====== Task input

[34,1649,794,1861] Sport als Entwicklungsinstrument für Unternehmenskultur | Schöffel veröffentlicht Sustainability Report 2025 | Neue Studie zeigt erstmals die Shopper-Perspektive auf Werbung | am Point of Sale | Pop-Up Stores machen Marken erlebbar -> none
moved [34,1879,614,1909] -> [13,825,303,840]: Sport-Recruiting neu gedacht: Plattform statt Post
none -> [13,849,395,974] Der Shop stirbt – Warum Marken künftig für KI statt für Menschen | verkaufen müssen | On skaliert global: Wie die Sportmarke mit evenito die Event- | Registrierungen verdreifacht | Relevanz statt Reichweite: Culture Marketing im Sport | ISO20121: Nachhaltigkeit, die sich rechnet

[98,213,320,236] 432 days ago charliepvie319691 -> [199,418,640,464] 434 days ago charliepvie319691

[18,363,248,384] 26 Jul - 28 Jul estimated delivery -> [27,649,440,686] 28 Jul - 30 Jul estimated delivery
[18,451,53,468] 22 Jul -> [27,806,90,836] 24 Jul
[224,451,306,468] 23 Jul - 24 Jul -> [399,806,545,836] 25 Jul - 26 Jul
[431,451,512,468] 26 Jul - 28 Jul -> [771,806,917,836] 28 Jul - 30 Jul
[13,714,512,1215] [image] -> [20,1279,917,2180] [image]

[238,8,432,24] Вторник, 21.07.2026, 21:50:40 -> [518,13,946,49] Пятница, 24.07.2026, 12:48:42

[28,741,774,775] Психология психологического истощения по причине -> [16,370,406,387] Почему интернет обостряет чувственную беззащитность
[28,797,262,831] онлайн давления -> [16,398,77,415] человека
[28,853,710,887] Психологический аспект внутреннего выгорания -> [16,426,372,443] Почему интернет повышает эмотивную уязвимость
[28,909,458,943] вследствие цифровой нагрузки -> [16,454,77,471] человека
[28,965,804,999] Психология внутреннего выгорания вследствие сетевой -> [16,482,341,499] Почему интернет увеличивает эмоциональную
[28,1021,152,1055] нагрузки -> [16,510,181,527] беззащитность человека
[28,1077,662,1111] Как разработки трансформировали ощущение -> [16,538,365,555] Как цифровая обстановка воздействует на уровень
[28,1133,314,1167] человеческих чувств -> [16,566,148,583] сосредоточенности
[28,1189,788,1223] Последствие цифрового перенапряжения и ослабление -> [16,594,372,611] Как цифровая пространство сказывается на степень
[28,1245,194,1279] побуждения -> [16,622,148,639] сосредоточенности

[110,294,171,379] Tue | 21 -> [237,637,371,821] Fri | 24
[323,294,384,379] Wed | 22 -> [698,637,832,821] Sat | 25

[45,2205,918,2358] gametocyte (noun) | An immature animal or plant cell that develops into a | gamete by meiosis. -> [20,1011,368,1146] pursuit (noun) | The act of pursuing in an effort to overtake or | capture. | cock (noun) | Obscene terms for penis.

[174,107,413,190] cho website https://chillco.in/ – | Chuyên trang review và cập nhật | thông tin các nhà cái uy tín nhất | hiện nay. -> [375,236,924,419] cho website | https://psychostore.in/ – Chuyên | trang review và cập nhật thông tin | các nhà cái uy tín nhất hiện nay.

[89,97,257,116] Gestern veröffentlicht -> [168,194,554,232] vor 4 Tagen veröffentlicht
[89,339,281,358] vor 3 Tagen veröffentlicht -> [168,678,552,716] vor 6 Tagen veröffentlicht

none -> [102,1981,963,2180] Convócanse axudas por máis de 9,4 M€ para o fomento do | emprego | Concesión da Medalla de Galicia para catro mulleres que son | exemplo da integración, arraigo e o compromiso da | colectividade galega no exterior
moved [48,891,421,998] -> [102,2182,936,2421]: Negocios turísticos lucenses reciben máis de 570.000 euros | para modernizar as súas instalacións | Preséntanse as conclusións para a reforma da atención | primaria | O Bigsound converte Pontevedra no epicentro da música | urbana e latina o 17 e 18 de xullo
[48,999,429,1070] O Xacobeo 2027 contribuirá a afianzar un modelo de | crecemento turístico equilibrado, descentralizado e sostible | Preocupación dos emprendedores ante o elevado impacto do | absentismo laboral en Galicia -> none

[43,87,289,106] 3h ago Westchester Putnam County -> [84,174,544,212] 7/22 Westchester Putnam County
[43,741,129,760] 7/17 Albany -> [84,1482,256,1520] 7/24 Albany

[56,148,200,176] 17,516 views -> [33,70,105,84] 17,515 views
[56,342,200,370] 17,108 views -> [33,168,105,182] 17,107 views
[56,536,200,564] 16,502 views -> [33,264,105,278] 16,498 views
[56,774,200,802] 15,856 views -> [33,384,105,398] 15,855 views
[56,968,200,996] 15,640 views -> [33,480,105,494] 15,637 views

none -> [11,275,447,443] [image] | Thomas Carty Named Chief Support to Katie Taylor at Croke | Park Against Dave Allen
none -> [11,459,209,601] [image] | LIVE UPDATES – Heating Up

============

## Problem details
A word-for-word copy of all the entries is required.

## Result for this task
[34,1649,794,1861] Sport als Entwicklungsinstrument für Unternehmenskultur | Schöffel veröffentlicht Sustainability Report 2025 | Neue Studie zeigt erstmals die Shopper-Perspektive auf Werbung | am Point of Sale | Pop-Up Stores machen Marken erlebbar -> none
moved [34,1879,614,1909] -> [13,825,303,840]: Sport-Recruiting neu gedacht: Plattform statt Post
none -> [13,849,395,974] Der Shop stirbt – Warum Marken künftig für KI statt für Menschen | verkaufen müssen | On skaliert global: Wie die Sportmarke mit evenito die Event- | Registrierungen verdreifacht | Relevanz statt Reichweite: Culture Marketing im Sport | ISO20121: Nachhaltigkeit, die sich rechnet

[98,213,320,236] 432 days ago charliepvie319691 -> [199,418,640,464] 434 days ago charliepvie319691

[18,363,248,384] 26 Jul - 28 Jul estimated delivery -> [27,649,440,686] 28 Jul - 30 Jul estimated delivery
[18,451,53,468] 22 Jul -> [27,806,90,836] 24 Jul
[224,451,306,468] 23 Jul - 24 Jul -> [399,806,545,836] 25 Jul - 26 Jul
[431,451,512,468] 26 Jul - 28 Jul -> [771,806,917,836] 28 Jul - 30 Jul
[13,714,512,1215] [image] -> [20,1279,917,2180] [image]

[238,8,432,24] Вторник, 21.07.2026, 21:50:40 -> [518,13,946,49] Пятница, 24.07.2026, 12:48:42

[28,741,774,775] Психология психологического истощения по причине -> [16,370,406,387] Почему интернет обостряет чувственную беззащитность
[28,797,262,831] онлайн давления -> [16,398,77,415] человека
[28,853,710,887] Психологический аспект внутреннего выгорания -> [16,426,372,443] Почему интернет повышает эмотивную уязвимость
[28,909,458,943] вследствие цифровой нагрузки -> [16,454,77,471] человека
[28,965,804,999] Психология внутреннего выгорания вследствие сетевой -> [16,482,341,499] Почему интернет увеличивает эмоциональную
[28,1021,152,1055] нагрузки -> [16,510,181,527] беззащитность человека
[28,1077,662,1111] Как разработки трансформировали ощущение -> [16,538,365,555] Как цифровая обстановка воздействует на уровень
[28,1133,314,1167] человеческих чувств -> [16,566,148,583] сосредоточенности
[28,1189,788,1223] Последствие цифрового перенапряжения и ослабление -> [16,594,372,611] Как цифровая пространство сказывается на степень
[28,1245,194,1279] побуждения -> [16,622,148,639] сосредоточенности

[110,294,171,379] Tue | 21 -> [237,637,371,821] Fri | 24
[323,294,384,379] Wed | 22 -> [698,637,832,821] Sat | 25

[45,2205,918,2358] gametocyte (noun) | An immature animal or plant cell that develops into a | gamete by meiosis. -> [20,1011,368,1146] pursuit (noun) | The act of pursuing in an effort to overtake or | capture. | cock (noun) | Obscene terms for penis.

[174,107,413,190] cho website https://chillco.in/ – | Chuyên trang review và cập nhật | thông tin các nhà cái uy tín nhất | hiện nay. -> [375,236,924,419] cho website | https://psychostore.in/ – Chuyên | trang review và cập nhật thông tin | các nhà cái uy tín nhất hiện nay.

[89,97,257,116] Gestern veröffentlicht -> [168,194,554,232] vor 4 Tagen veröffentlicht
[89,339,281,358] vor 3 Tagen veröffentlicht -> [168,678,552,716] vor 6 Tagen veröffentlicht

none -> [102,1981,963,2180] Convócanse axudas por máis de 9,4 M€ para o fomento do | emprego | Concesión da Medalla de Galicia para catro mulleres que son | exemplo da integración, arraigo e o compromiso da | colectividade galega no exterior
moved [48,891,421,998] -> [102,2182,936,2421]: Negocios turísticos lucenses reciben máis de 570.000 euros | para modernizar as súas instalacións | Preséntanse as conclusións para a reforma da atención | primaria | O Bigsound converte Pontevedra no epicentro da música | urbana e latina o 17 e 18 de xullo
[48,999,429,1070] O Xacobeo 2027 contribuirá a afianzar un modelo de | crecemento turístico equilibrado, descentralizado e sostible | Preocupación dos emprendedores ante o elevado impacto do | absentismo laboral en Galicia -> none

[43,87,289,106] 3h ago Westchester Putnam County -> [84,174,544,212] 7/22 Westchester Putnam County
[43,741,129,760] 7/17 Albany -> [84,1482,256,1520] 7/24 Albany

[56,148,200,176] 17,516 views -> [33,70,105,84] 17,515 views
[56,342,200,370] 17,108 views -> [33,168,105,182] 17,107 views
[56,536,200,564] 16,502 views -> [33,264,105,278] 16,498 views
[56,774,200,802] 15,856 views -> [33,384,105,398] 15,855 views
[56,968,200,996] 15,640 views -> [33,480,105,494] 15,637 views

none -> [11,275,447,443] [image] | Thomas Carty Named Chief Support to Katie Taylor at Croke | Park Against Dave Allen
none -> [11,459,209,601] [image] | LIVE UPDATES – Heating Up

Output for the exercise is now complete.